Working-class whites are on track to continue declining as a share of eligible voters in 2020, according to a study released today by the liberal think tank Center for American Progress. In turn, two groups much more resistant to Trump will keep growing: Nonwhite voters will swell substantially, while college-educated white voters will modestly increase.
These shifts in the electorate’s composition may seem small, but they could have big implications next year. The report projects that these demographic changes alone could provide Democrats a slim Electoral College majority by reversing Trump’s narrow victories in the three blue-wall states that keyed his 2016 victory: Michigan, Wisconsin, and Pennsylvania. Indeed, the shifts could be enough to narrowly tip these states back toward the Democrats even if college- and non-college-educated whites and minorities behave exactly as they did in 2016—if their turnout rates stay the same and if they split their votes between Trump and the Democratic nominee in exactly the same proportions as they did then.
And, if all other voting patterns hold equal, these changes alone could add another percentage point to the Democratic nominee’s margin of victory in the national popular vote, giving that candidate an advantage over Trump of more than 3 points. All told, the study, provided exclusively to The Atlantic, underscores how narrow a pathway the president is following headed into 2020.
If Democrats “are relying on demographic change to win, you are praying nothing else will change, and you are hoping to squeak out a victory by the tiniest margins,” Teixeira says. But it is a “bonus” for Democrats, he explains: “Even if [Trump] accomplished exactly what he did in 2016, he would probably lose the election. So he not only has to do that; he has to try to do more.”….
Given the resistance Trump has faced from minorities and college-educated whites, especially women, the report’s findings highlight how much he will depend next year on maximizing both turnout and his margins among white voters without a college degree. Yet both goals could prove challenging. Though Trump remains extremely popular with non-college-educated white men, an array of polls shows him suffering erosion among white women without a college degree, a group that notably moved away from the GOP in 2018.
And even if Trump, as he’s shown the capacity to do, can further juice turnout among non-college-educated whites, especially outside of urban areas, those gains could be offset by higher engagement among the groups that are growing in the electorate. That’s what happened last year: Working-class whites turned out at elevated levels for the midterms, but that increase was swamped by a spike in participation among college-educated whites and minorities. As a result, blue-collar whites plummeted by 4 percentage points as a share of the total vote compared with the 2014 midterms, according to calculations by Michael McDonald, a University of Florida political scientist who specializes in voting behavior.

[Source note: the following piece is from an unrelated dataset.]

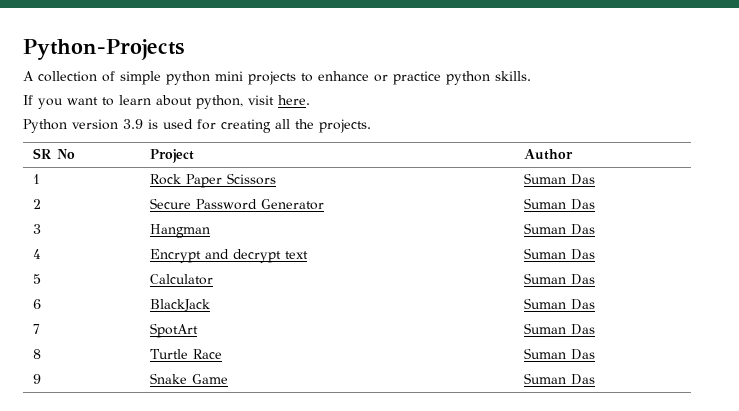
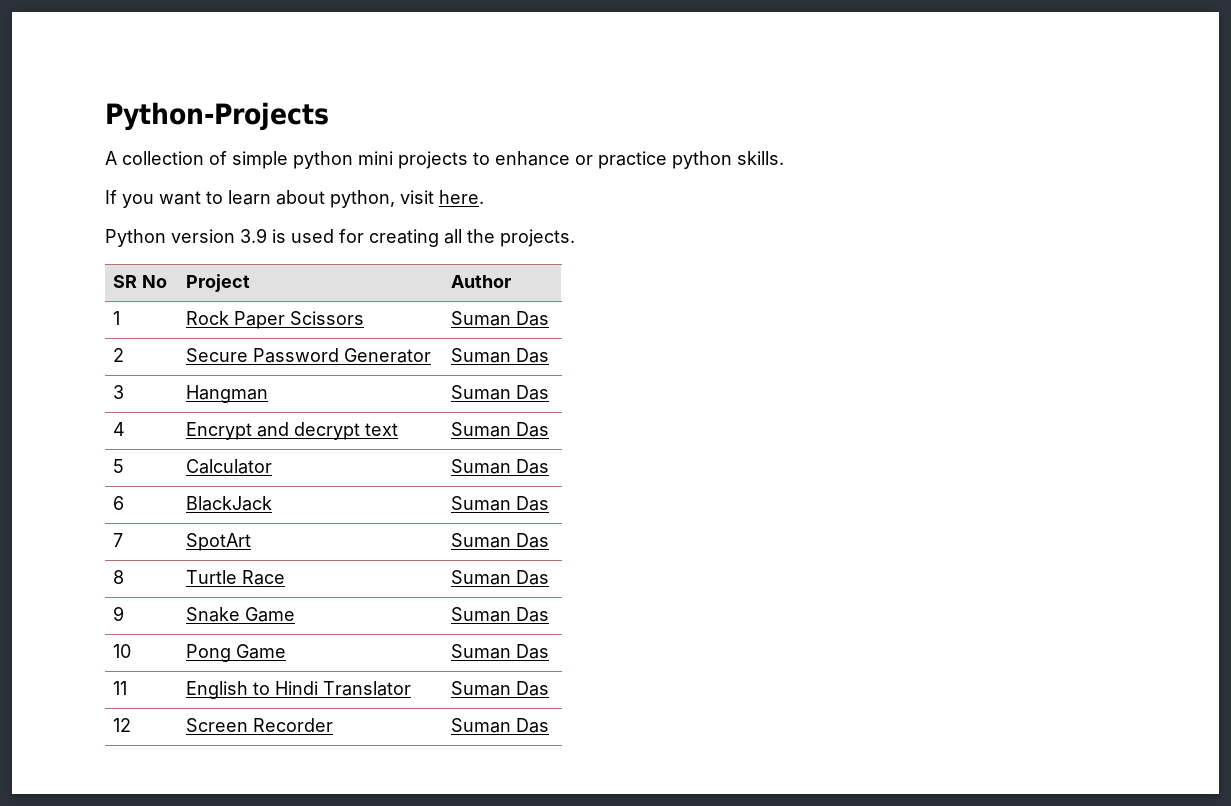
(595, 379) none -> [113,644,132,658] [186,644,287,662] [451,644,550,659] [113,681,128,695] [186,681,412,699] [451,681,550,696] [113,718,132,732] [186,718,334,732] [451,718,550,733] // 10 | Pong Game | Suman Das // 11 | English to Hindi Translator | Suman Das // 12 | Screen Recorder | Suman Das

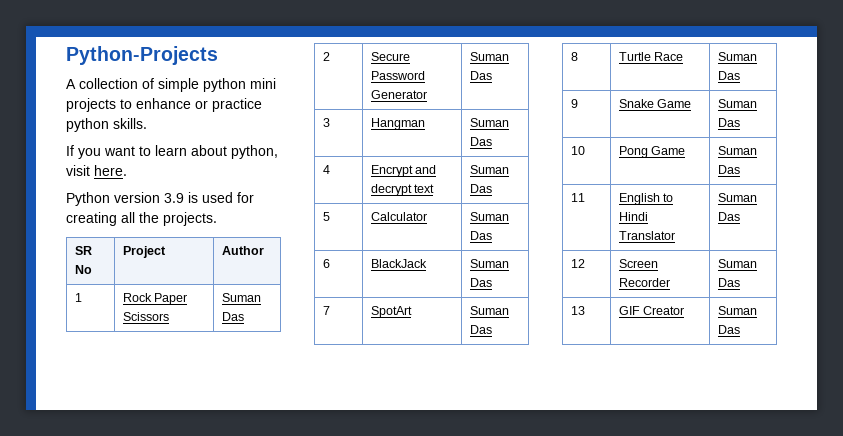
(550, 725) none -> [570,306,585,315] [618,306,685,315] [717,306,757,315] [717,325,740,334] // 13 | GIF Creator | Suman Das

That’s an unusually large decline.
Something like that could happen again in 2020, Teixeira notes. “They can shrink [more] if everyone else comes out—that is the nature of the beast,” Teixeira says. “This is part and parcel of the challenge that Trump will face. He is utterly dependent on this group, but he can’t really stop their ongoing decline as a share of voters … In a high-turnout election, things may turn out even worse” for them, given the growth among other demographic groups.

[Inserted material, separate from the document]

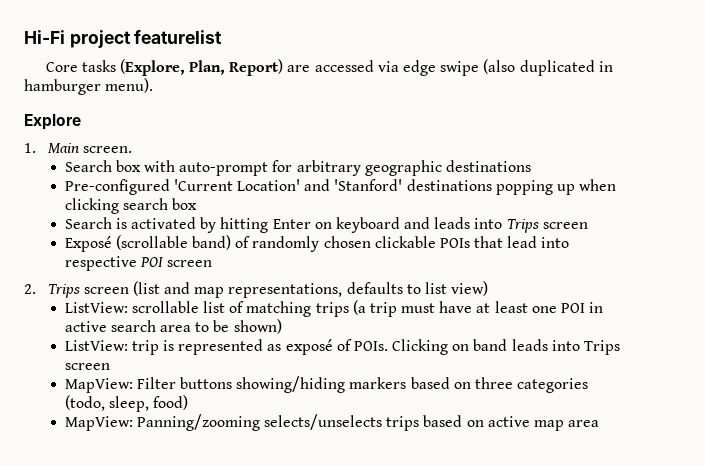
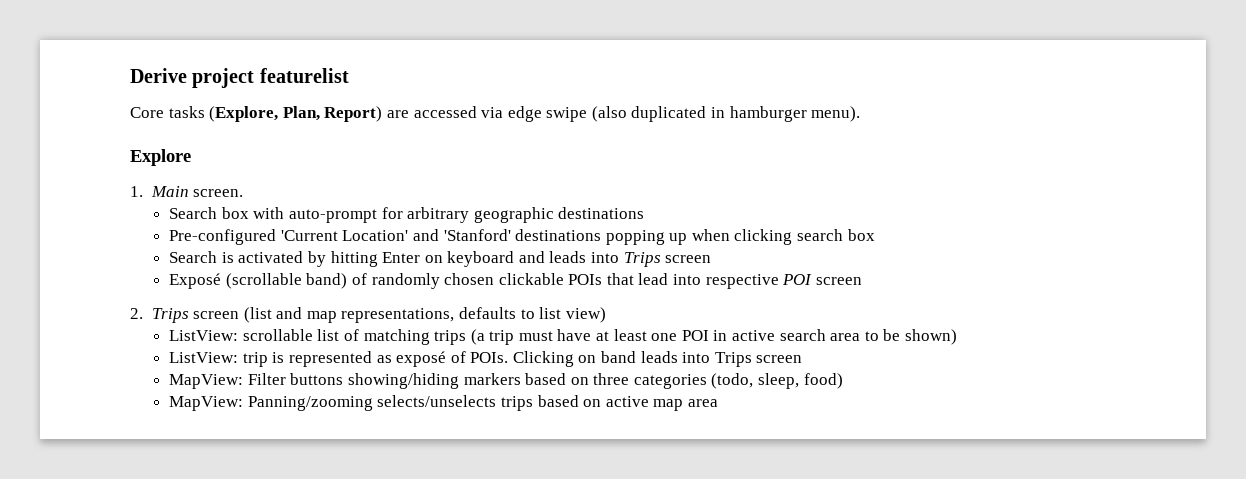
[24,30,65,44] Hi-Fi -> [130,68,187,83] Derive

The report makes clear that Trump could again manage a narrow Electoral College win, even if he loses the popular vote. (Teixeira believes that the demographic trends virtually ensure he won’t win the most voters overall.) Non-college-educated whites, even after their expected decline, will still represent a much larger share of the total vote in the key Rust Belt battlegrounds than they do nationally. And in many of the Sun Belt battlegrounds, Democrats have struggled to turn out growing minority populations, failed to match their gains elsewhere among college-educated whites, or both. The strong economy might also allow Trump to suppress defections among college-educated white men and possibly make some gains among black and Latino men.
Taken together, these factors could mean, as I wrote on Election Day in 2016, that the Democratic coalition in the Rust Belt again crumbles faster than it coalesces in the Sun Belt, allowing Trump to break through to another win. But the study also pinpoints the inexorable math pressing on Trump’s exclusionary vision for the GOP: His most likely path to a second term will require him to squeeze even bigger advantages out of dwindling groups.
Trump’s incendiary populism has been unable to reverse the tides of demographic change that, like an ocean encroaching on a beach, are diminishing the constituencies most drawn to him. And that unstinting current of change leaves him with even less margin for error in 2020 than in 2016.”